Assignment: Each line in the entries below that contains the word "frame" counts once. Report how many there are and nothing more.

Edit difference data:
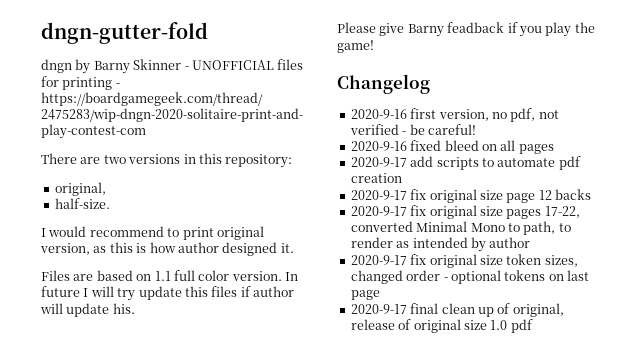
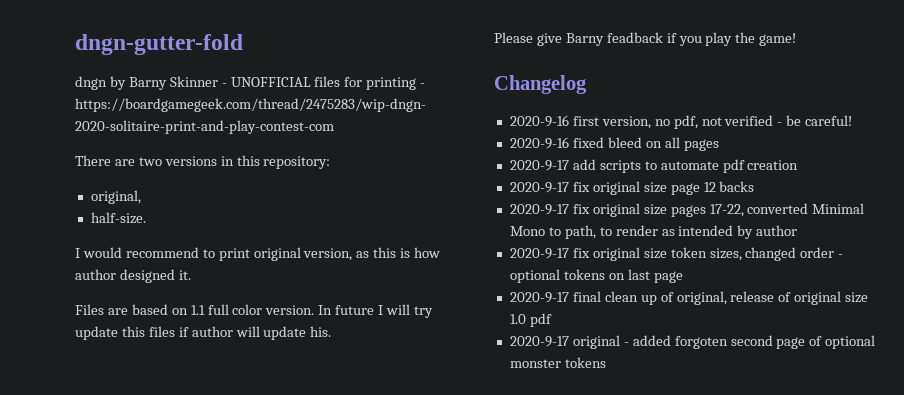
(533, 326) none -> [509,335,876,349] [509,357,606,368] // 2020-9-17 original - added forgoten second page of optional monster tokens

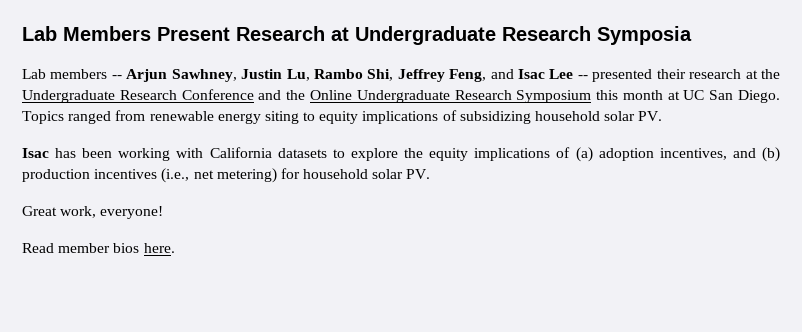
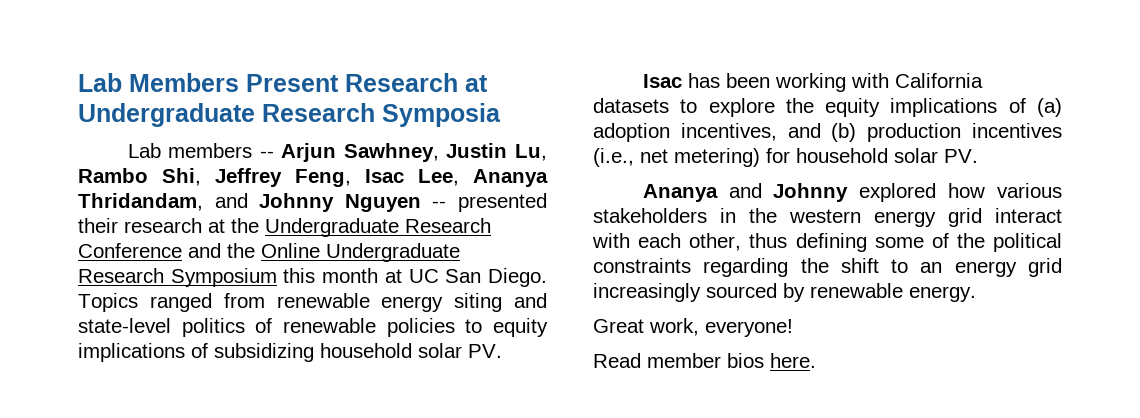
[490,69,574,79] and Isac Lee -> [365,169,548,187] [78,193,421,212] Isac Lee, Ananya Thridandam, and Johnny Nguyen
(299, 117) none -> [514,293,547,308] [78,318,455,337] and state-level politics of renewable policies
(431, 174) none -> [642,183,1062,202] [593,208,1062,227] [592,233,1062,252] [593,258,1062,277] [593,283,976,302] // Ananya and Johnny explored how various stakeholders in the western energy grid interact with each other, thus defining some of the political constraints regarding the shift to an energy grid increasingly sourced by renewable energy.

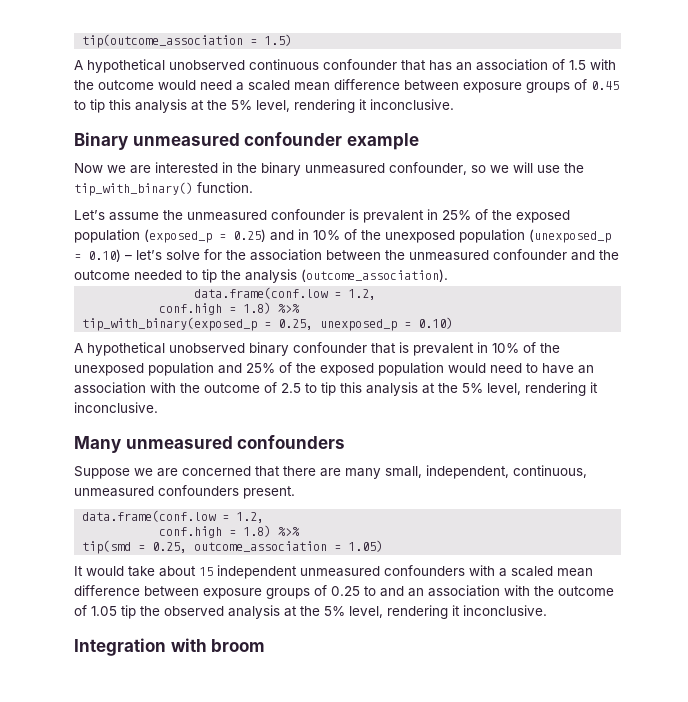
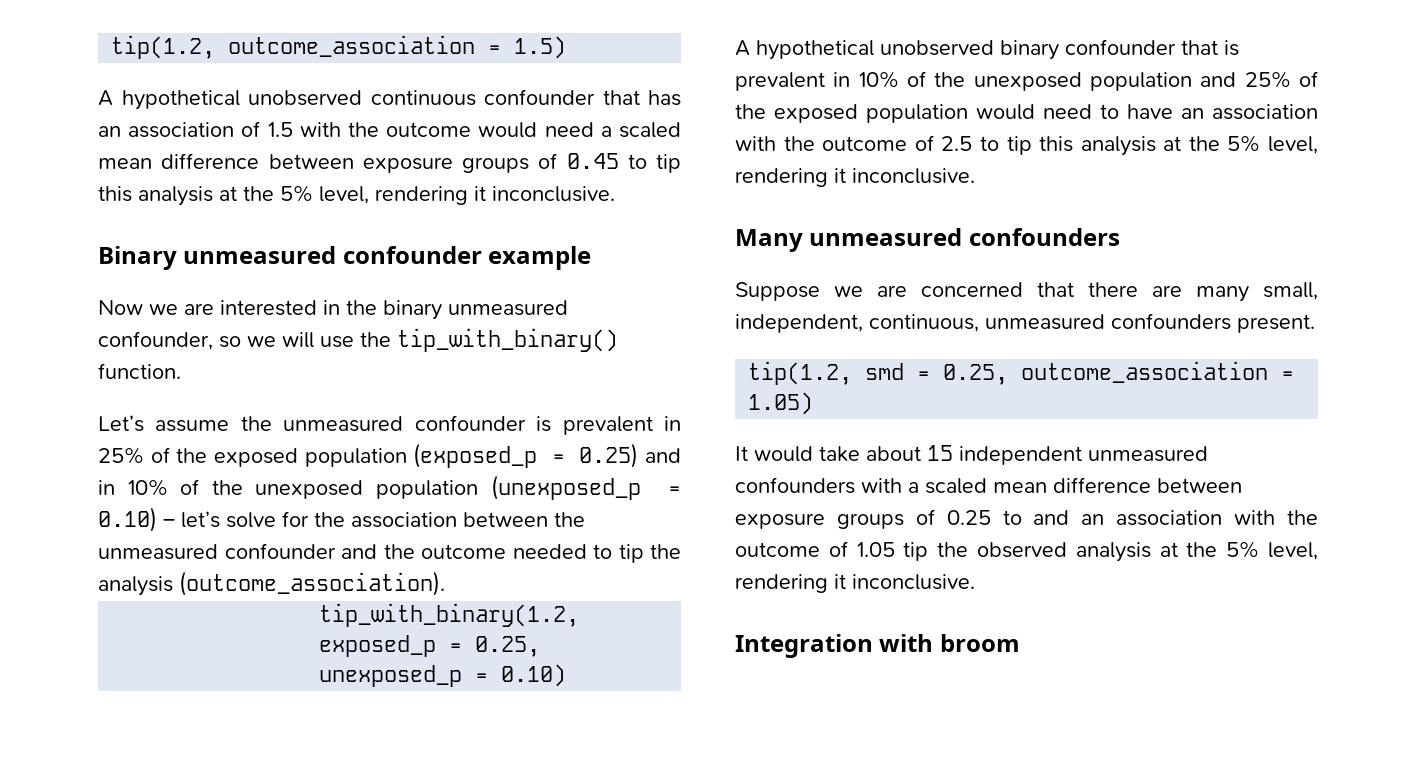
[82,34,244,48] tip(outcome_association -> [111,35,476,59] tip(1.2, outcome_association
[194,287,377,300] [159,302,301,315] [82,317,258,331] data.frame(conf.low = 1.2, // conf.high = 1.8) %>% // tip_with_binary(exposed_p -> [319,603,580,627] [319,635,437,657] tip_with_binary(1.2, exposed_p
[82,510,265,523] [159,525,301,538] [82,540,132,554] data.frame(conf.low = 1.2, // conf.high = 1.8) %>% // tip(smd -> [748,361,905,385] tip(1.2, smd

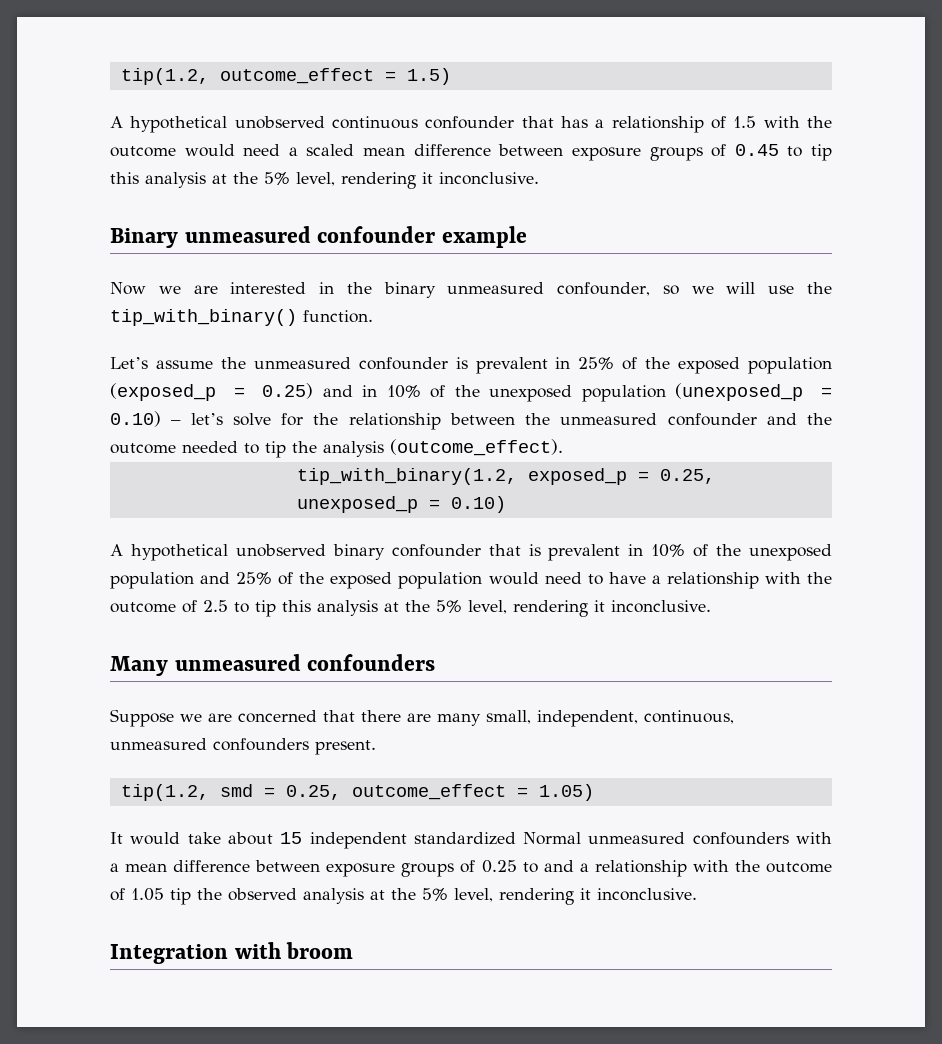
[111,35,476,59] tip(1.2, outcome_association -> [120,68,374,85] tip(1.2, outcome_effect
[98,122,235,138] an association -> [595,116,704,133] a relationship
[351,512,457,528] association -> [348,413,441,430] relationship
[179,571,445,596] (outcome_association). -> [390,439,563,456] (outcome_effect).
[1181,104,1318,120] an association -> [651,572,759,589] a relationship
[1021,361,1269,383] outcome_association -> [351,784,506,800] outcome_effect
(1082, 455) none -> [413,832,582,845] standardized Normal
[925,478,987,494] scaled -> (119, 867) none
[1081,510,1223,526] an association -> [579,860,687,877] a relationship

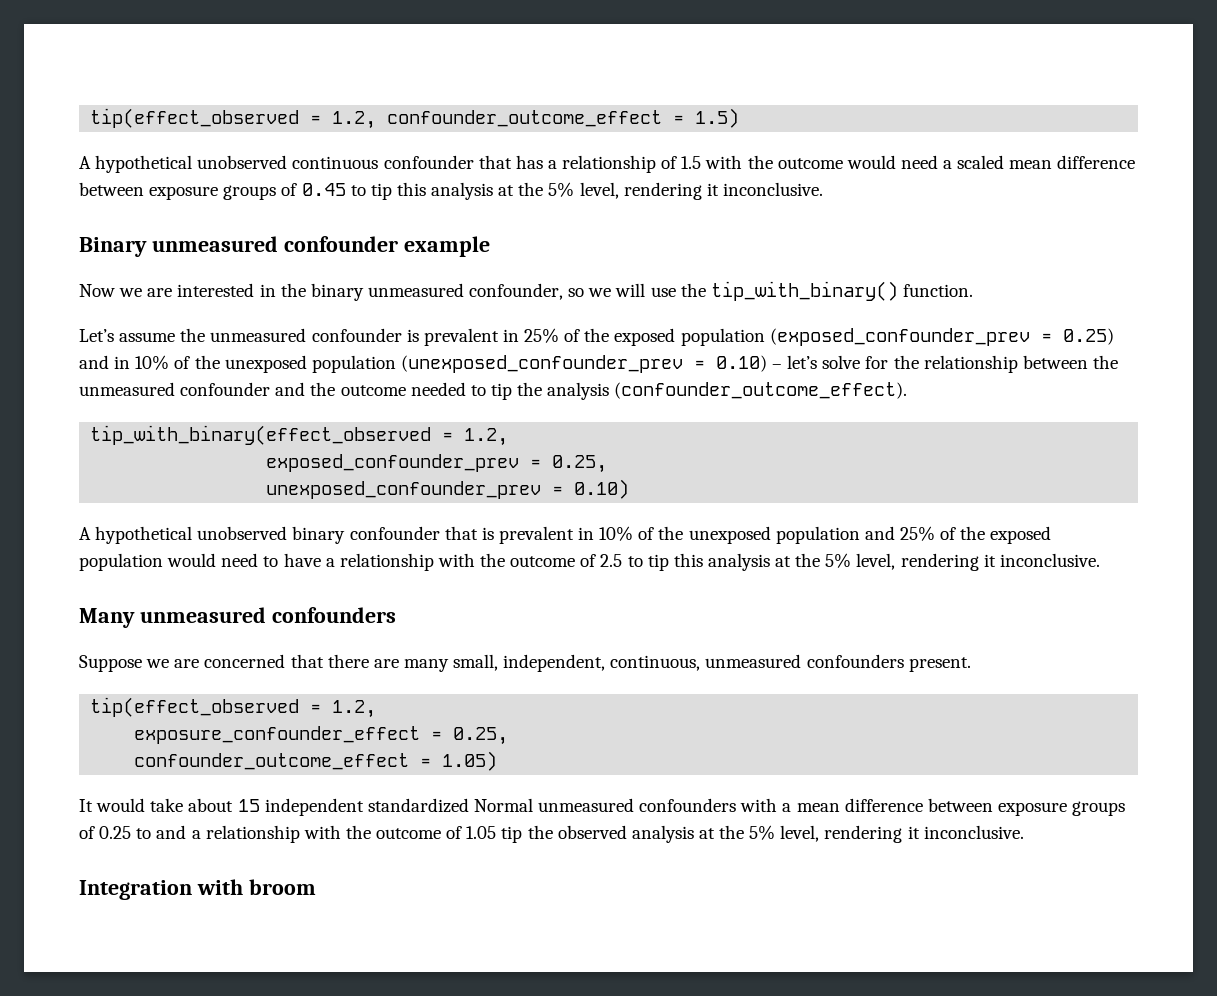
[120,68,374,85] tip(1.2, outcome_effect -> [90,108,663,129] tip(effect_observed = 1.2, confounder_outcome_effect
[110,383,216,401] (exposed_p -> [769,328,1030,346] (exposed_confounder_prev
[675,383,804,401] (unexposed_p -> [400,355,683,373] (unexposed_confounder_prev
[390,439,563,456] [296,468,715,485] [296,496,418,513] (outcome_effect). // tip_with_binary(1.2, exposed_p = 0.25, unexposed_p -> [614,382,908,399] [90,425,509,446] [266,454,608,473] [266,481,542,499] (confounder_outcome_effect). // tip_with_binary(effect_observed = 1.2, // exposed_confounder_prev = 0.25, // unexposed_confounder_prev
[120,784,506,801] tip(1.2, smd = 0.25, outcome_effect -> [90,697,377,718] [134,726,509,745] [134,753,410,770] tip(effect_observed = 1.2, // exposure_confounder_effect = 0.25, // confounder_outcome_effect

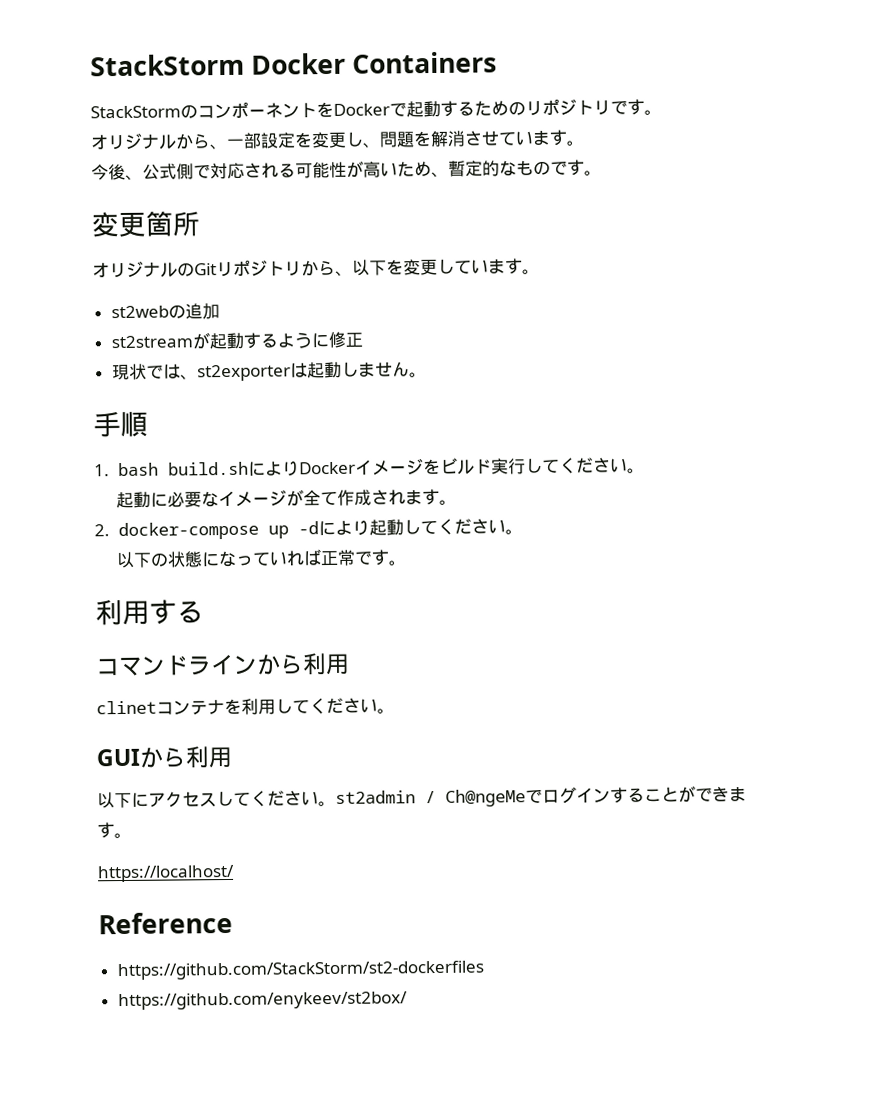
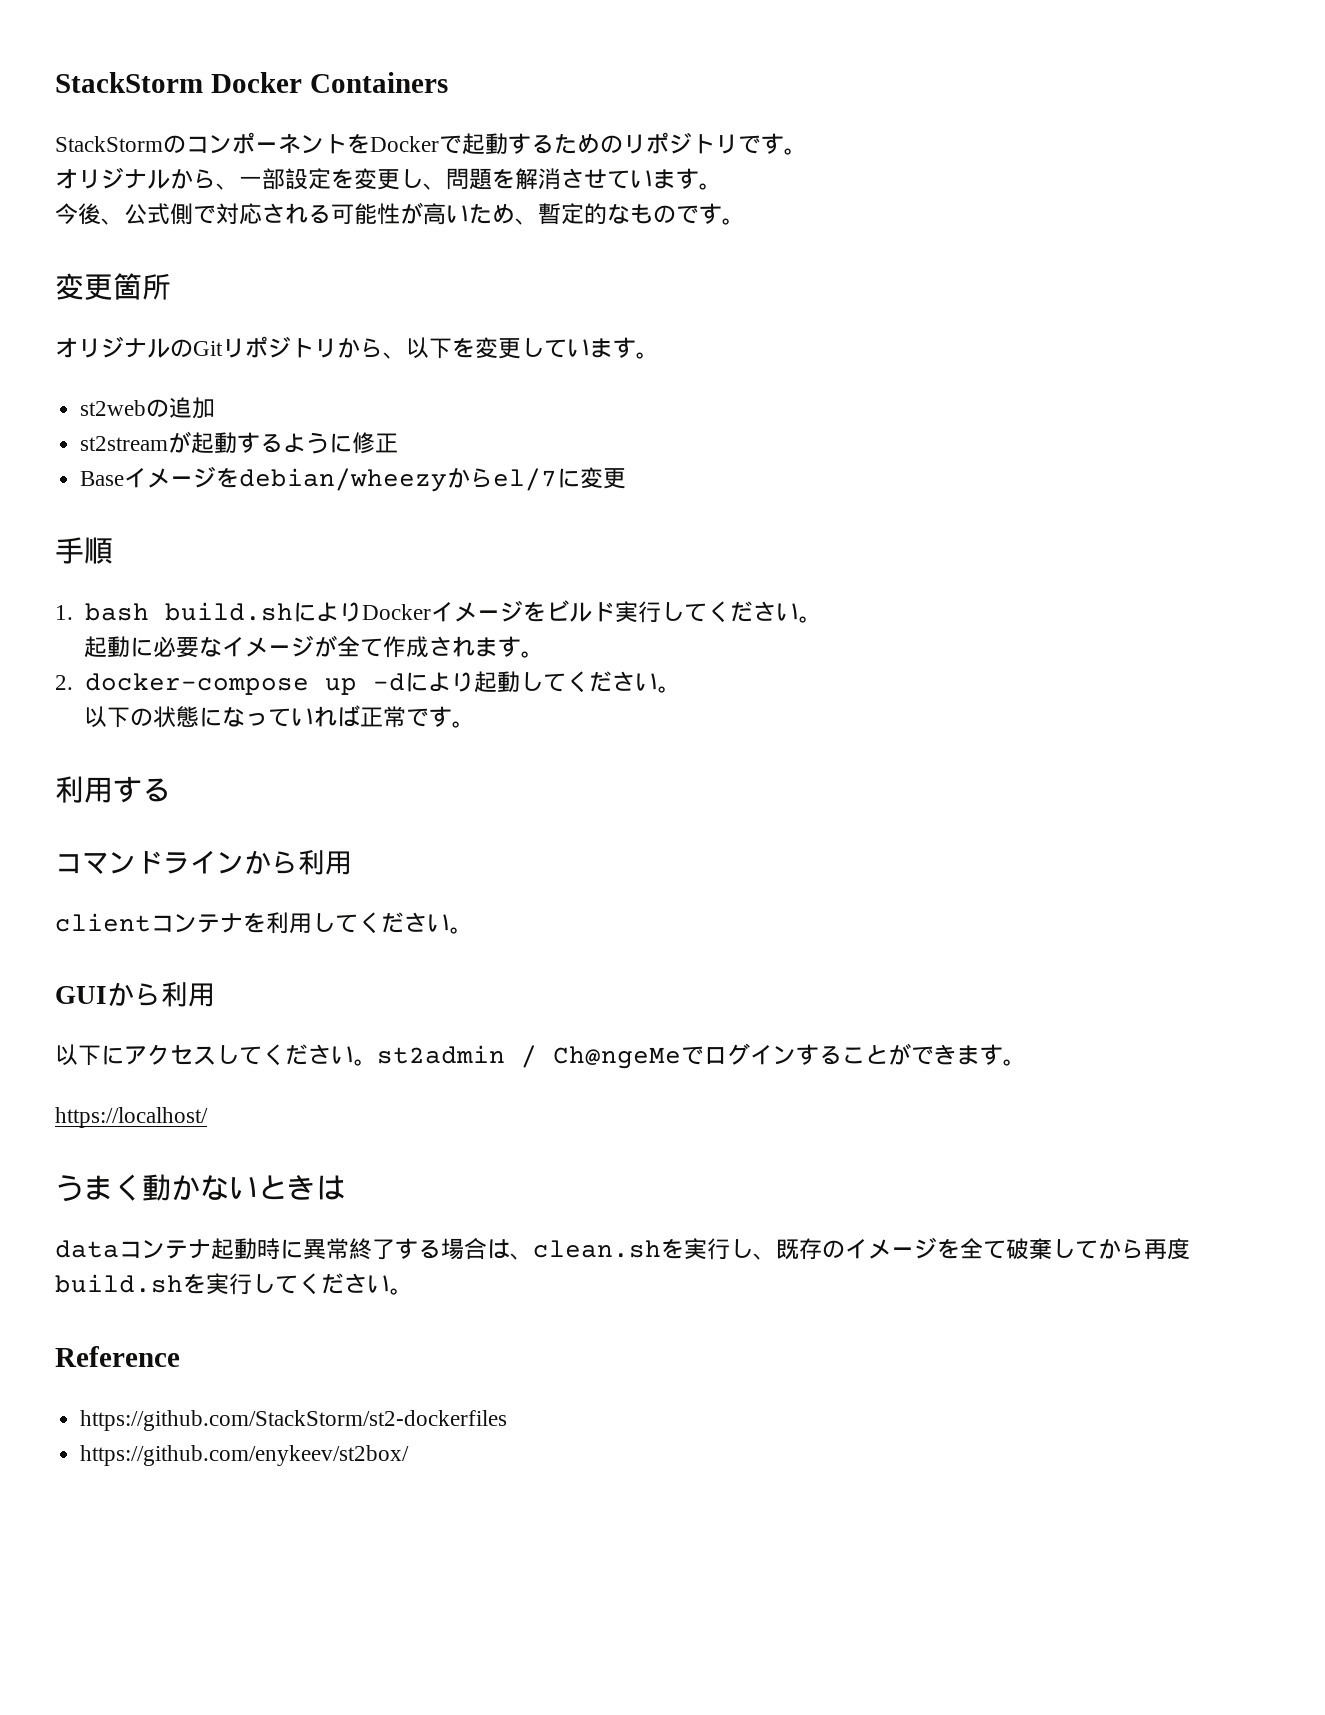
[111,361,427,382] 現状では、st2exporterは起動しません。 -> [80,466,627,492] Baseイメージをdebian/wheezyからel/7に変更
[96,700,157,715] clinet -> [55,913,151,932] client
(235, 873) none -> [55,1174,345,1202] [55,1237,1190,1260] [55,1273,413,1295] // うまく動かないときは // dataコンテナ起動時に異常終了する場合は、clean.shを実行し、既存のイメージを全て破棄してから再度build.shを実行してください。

Reply: 2